Is alarm() the culprit?

I have once again reviewed the threading. Now I have a weak hope. To handle mark messages, there is an alarm() call inside rsyslog. While alarm() typically does not play well with pthreads, rsyslog uses it in a very limited scope. Also, the alarm handler is activated only in one specific thread. But… “alarm() does not play well with pthreads”… In absence of any better solution, may this be the actual cause for this hard to hunt bug?

I will now see what is required to get rid of the alarm(). Actually, this is harder than it initially looks. For alarm() to go away, I need to set up a real background thread that does the timer ticks and that causes the mark messages. That, in turn, means that I have two concurrent messages sources, which involves quite a bit of synchronization. All of that is currently not needed as the alarm signal simply interrupts the select, which in turn leads to execution of nice sequential code. Oh, and yes: the alarm signal handler of course does (contrary to sysklogd) nothing then to set a global variable flag. So I’ll have a look at all that…

found another part of the code … that is not the problem…

I’d like to reproduce part of my conversation with Peter Vrabec over here. Together with others, Peter is very actively helping track down the nasty rsyslog segfault bug. He had quite a good idea of what could have caused it, resulting in me doing another focussed code inspection. I just explained to him why we have not yet found the problem. And there is a lot of detail in that description. Detail, I think, that others can benefit from, too. So here it comes:

> *** glibc detected *** rsyslogd: double free or corruption (!prev):
> 0x09cbd588
> ***
> (gdb) print (uchar *) 0x09cbd588
> $49 = (unsigned char *) 0x9cbd588 “”
>
> is it possible to call free on pszRcvFrom when it points at “” ?
> because I can see:
> msg.c:
> if(pM->pszRcvFrom == NULL)
> return “”;
> else
> return (char*) pM->pszRcvFrom;
>
> same with getRawMsg/getUxTradMsg/…, places where mudflap
> screams in MsgDestruct().

Sorry – if I have not totally screwed up, it’s impossible that this is the problem. I’ve done (yet another) thorough review. All of these functions are either called to supply another Set…() function (which simply copies over the “”, but does not free it) or from MsgGetProp(). MsgGetProp() uses a variable (pbMustBeFreed) to track whether or not a buffer must be freed. In general, unmodified properties are never freed – this happens only at message destruction (MsgDestruct()). MsgDestruct() however, just checks the pointers and frees if they are non-NULL. So MsgDestruct() is not interested in getRawMsg() or another get() function returning an empty string except a NULL pointer.

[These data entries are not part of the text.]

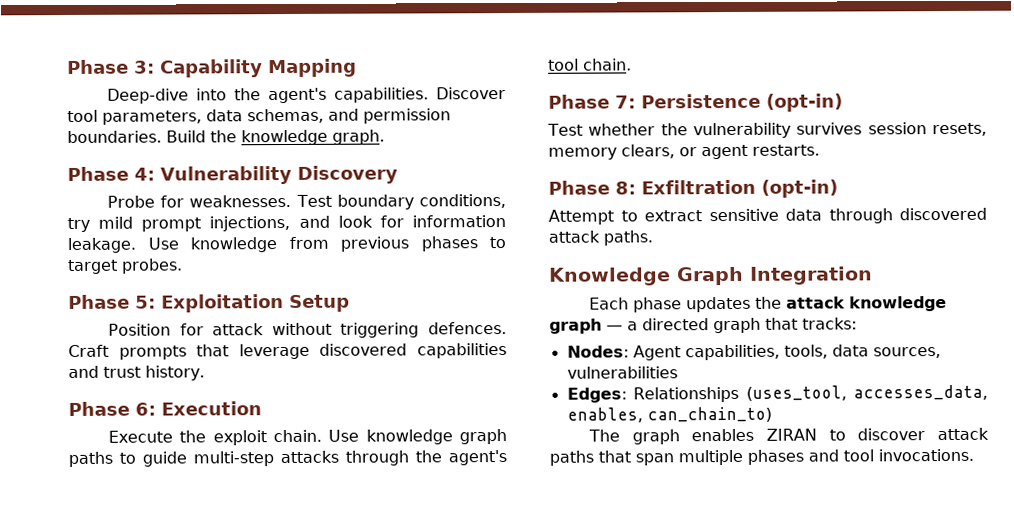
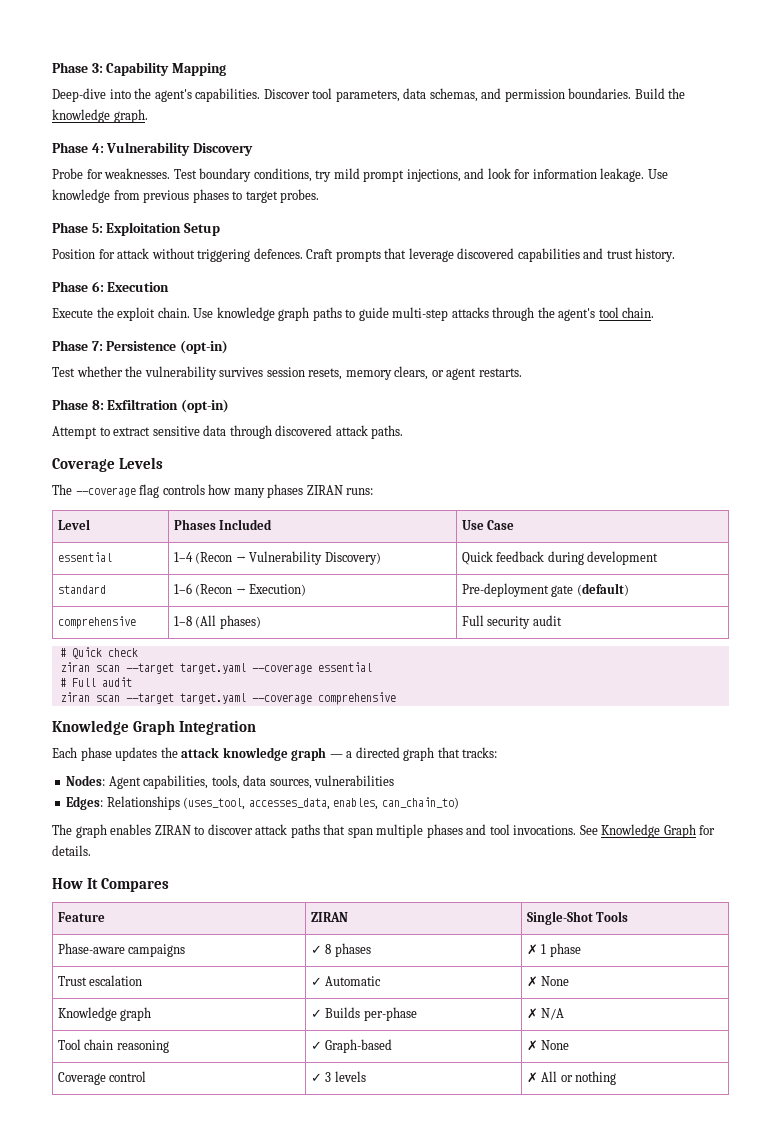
+ Coverage Levels
+ The --coverage flag controls how many phases ZIRAN runs:
+ Level | Phases Included | Use Case
+ essential | 1–4 (Recon → Vulnerability Discovery) | Quick feedback during development
+ standard | 1–6 (Recon → Execution) | Pre-deployment gate (default)
+ comprehensive | 1–8 (All phases) | Full security audit
+ # Quick check
+ ziran scan --target target.yaml --coverage essential
+ # Full audit
+ ziran scan --target target.yaml --coverage comprehensive
+ See Knowledge Graph for details.
+ How It Compares
+ Feature | ZIRAN | Single-Shot Tools
+ Phase-aware campaigns | ✓ 8 phases | ✗ 1 phase
+ Trust escalation | ✓ Automatic | ✗ None
+ Knowledge graph | ✓ Builds per-phase | ✗ N/A
+ Tool chain reasoning | ✓ Graph-based | ✗ None
+ Coverage control | ✓ 3 levels | ✗ All or nothing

I have also checked if MsgGetProp() and its helpers correctly handle pbMustBeFreed – and they do it right. So a buffer is only freed when it was dynamically allocated. Message properties are only created during message construction and are free()ed when the message is destroyed.

So I guess we have found another part of the code that does not cause the problem.

What I would like to re-iterate, though, is that the segfault problem seems to disappear under all circumstances if compiled with –disable-pthreads. IF SO (and this is my current assumption), it can not be a general logic error like a double free but must be a synchronization problem. Let me re-iterate: I have yet to find a single installation that has a segfault when running on a single thread! All folks with segfaults that compiled in single threading mode did no longer experience any problems. This is strong evidence to me.

But while I almost think I know it is threading related, I can not find anything wrong in that area, too. The threading model is very simple and construction/destruction of elements is spread in an easy way over the two threads. Basically, the listener thread creates the message and its properties, while the action thread destructs them. There are a few exceptions where properties are derived, but nothing really complex. Yet, I still think it is in the threading area – why does it work in single thread mode otherwise?

Hunting for the segfault…

Do you remember? We are still hunting for a segfault in rsyslog that is very hard to find. The biggest problem is that most people will never experience it. I do not experience it in lab, nor does anybody else who is currently working on the project. And without the ability to reproduce it, there is a lot of guesswork involved.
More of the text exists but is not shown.